----- DATA SHOWN -----
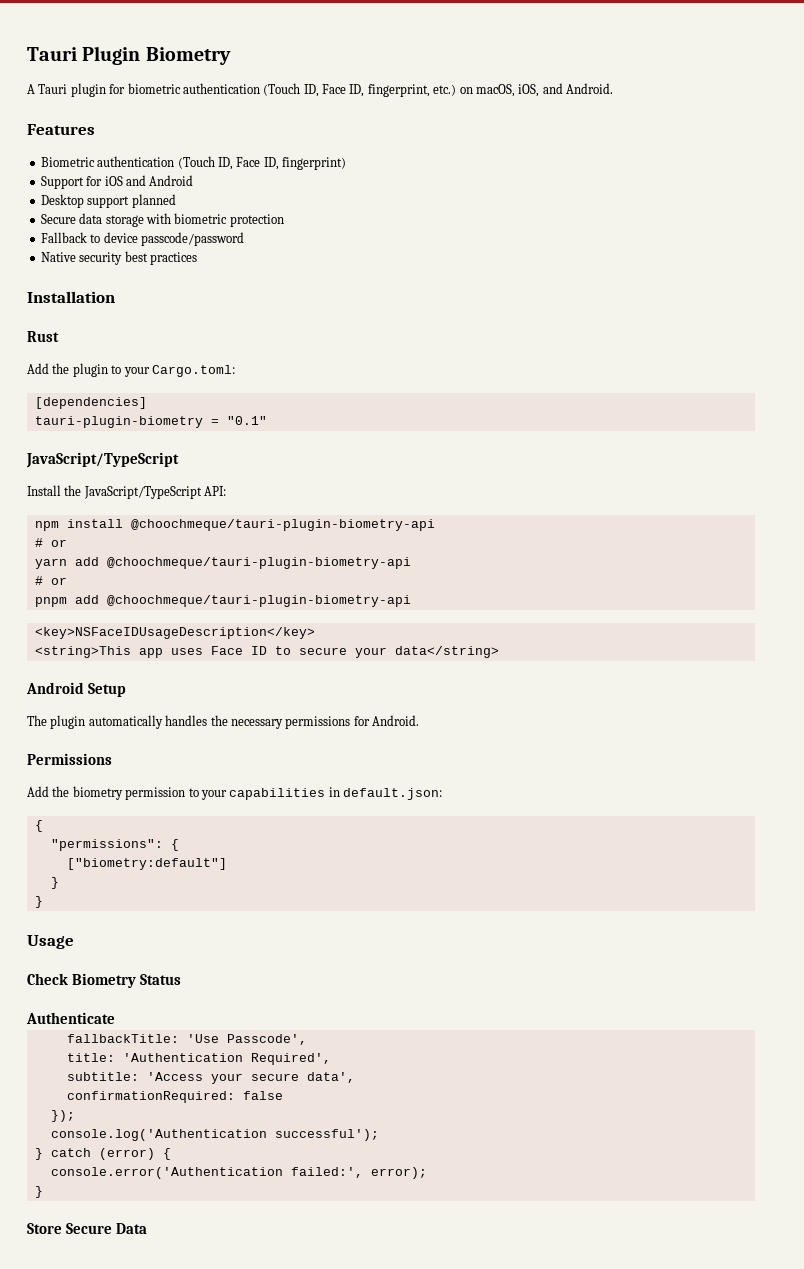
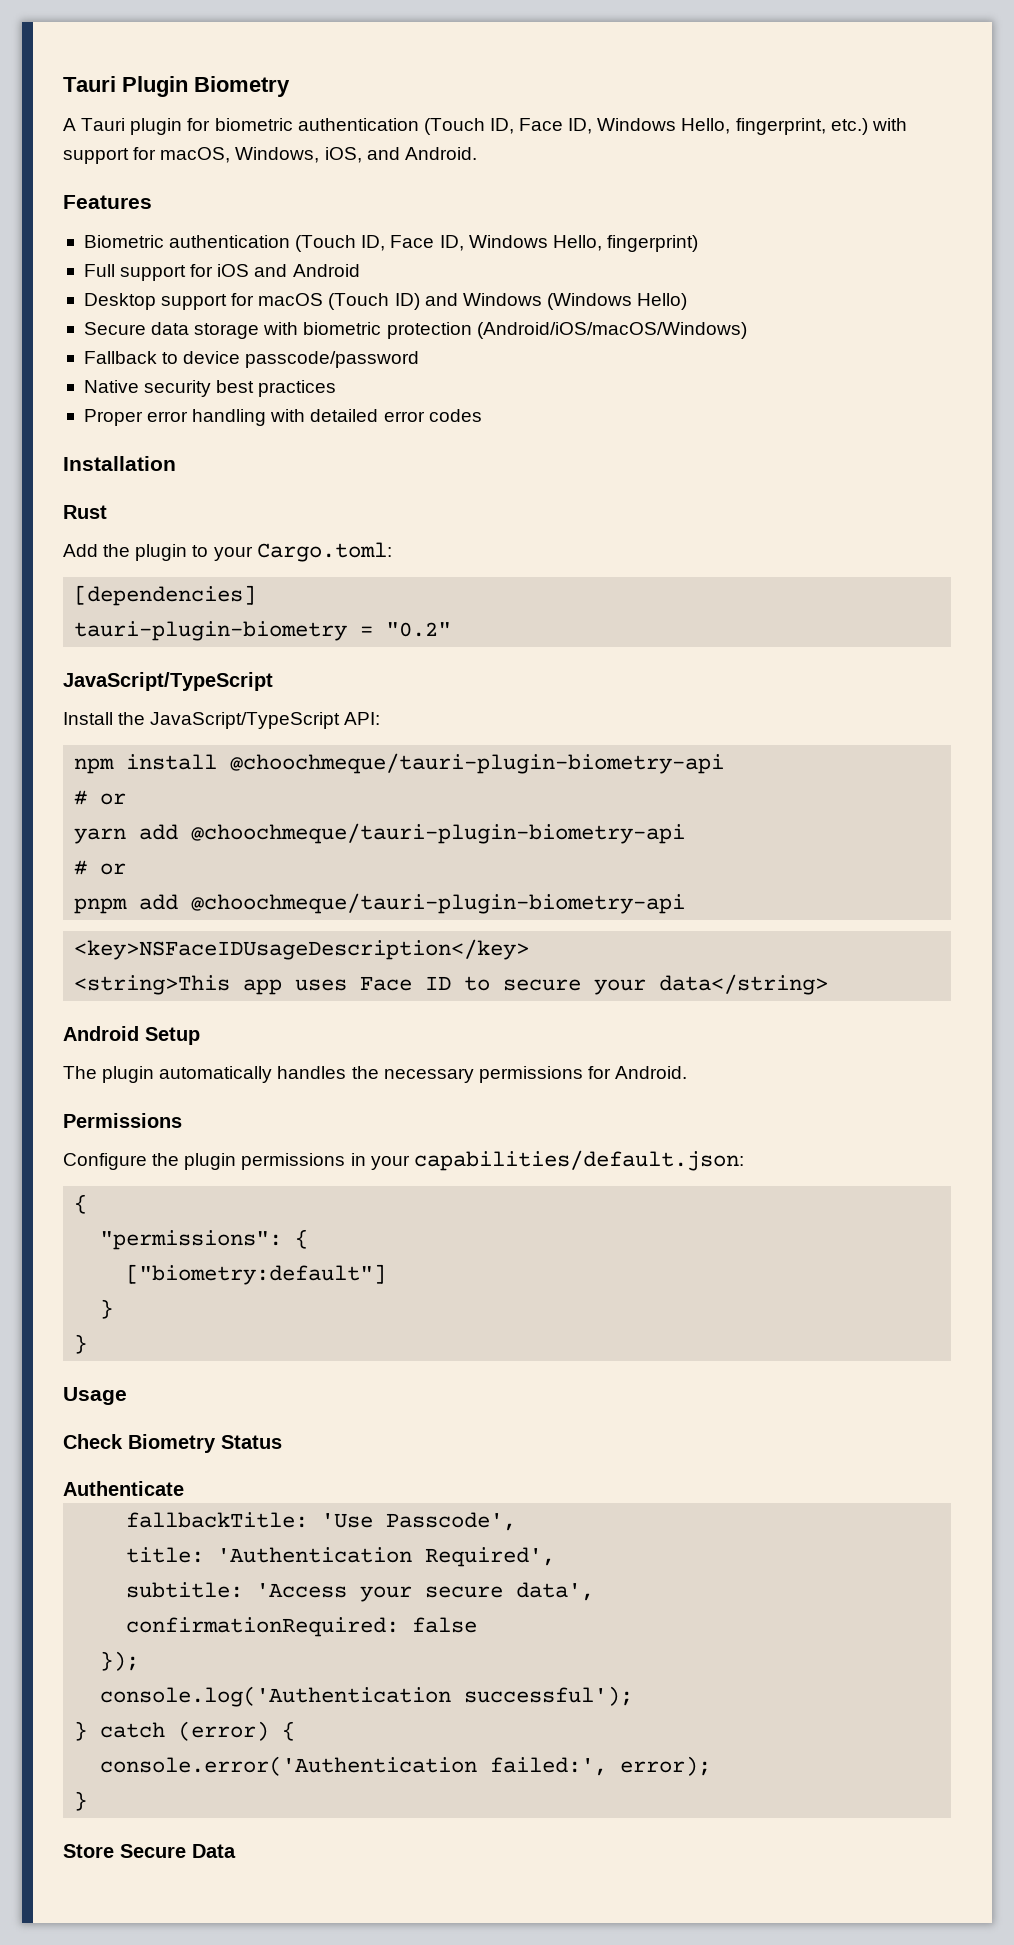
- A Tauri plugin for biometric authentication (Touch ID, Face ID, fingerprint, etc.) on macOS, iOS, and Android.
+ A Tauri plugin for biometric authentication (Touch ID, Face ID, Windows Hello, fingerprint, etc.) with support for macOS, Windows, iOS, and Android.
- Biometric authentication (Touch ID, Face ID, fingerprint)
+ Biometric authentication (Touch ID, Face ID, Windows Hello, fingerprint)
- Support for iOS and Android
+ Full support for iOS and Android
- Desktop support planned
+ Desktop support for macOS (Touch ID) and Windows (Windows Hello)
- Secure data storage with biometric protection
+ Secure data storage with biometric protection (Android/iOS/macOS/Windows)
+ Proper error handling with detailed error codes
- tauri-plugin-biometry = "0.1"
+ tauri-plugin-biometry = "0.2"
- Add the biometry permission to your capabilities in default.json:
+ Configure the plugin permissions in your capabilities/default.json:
-----
----- DATA SHOWN -----
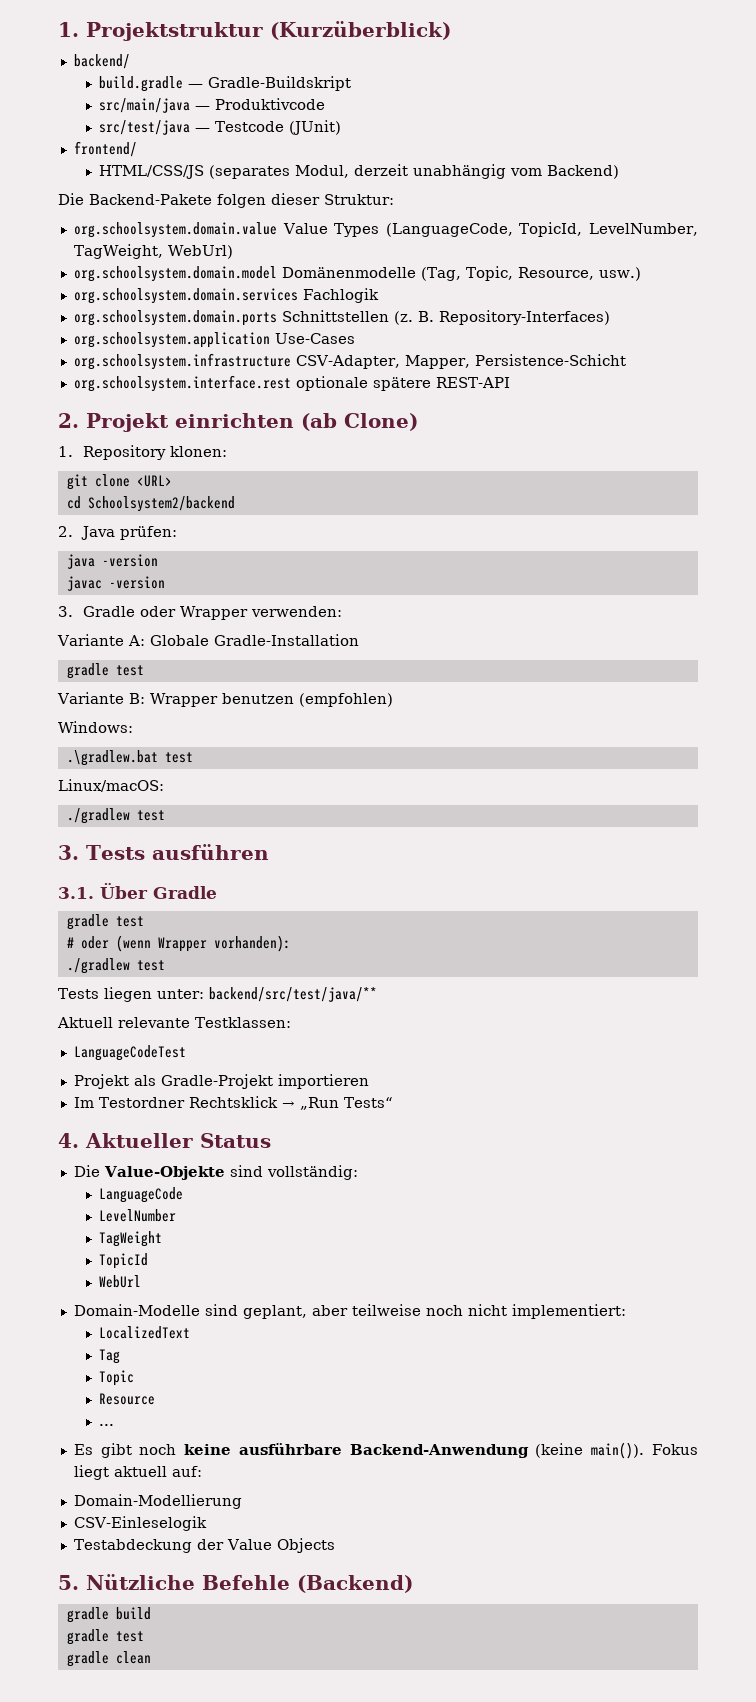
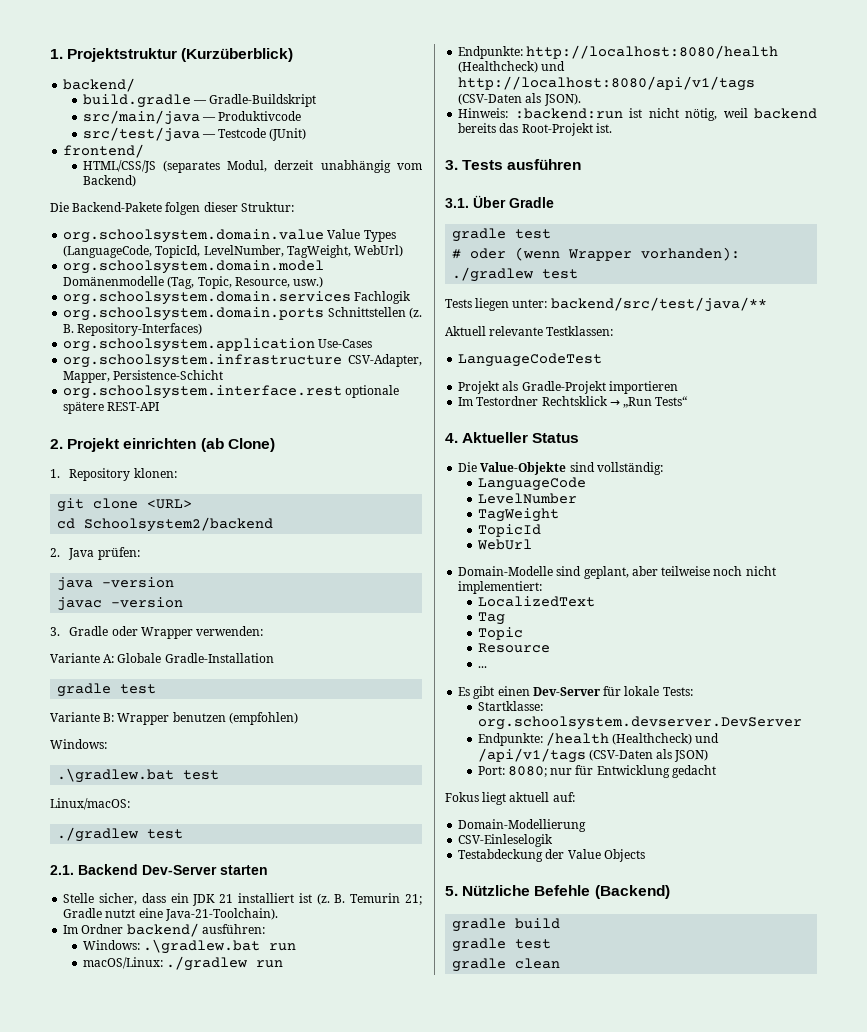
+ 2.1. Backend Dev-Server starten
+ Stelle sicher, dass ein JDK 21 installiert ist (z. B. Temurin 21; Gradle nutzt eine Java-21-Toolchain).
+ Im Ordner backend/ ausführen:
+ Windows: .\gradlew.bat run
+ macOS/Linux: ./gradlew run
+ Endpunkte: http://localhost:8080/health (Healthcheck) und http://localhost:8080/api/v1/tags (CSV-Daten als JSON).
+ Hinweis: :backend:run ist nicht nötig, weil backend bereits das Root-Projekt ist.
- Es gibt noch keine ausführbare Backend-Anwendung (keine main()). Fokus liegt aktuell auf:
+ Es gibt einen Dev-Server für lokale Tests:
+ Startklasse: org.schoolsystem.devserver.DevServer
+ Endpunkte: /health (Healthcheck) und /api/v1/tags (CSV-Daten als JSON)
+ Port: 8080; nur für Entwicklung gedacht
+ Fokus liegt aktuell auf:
-----
----- DATA SHOWN -----
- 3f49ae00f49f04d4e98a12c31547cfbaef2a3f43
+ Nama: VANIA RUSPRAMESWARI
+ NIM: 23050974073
-----
ASSIGNED TASK
Please copy every line from the entries that includes the word "health".

RESULT
+ Endpunkte: http://localhost:8080/health (Healthcheck) und http://localhost:8080/api/v1/tags (CSV-Daten als JSON).
+ Endpunkte: /health (Healthcheck) und /api/v1/tags (CSV-Daten als JSON)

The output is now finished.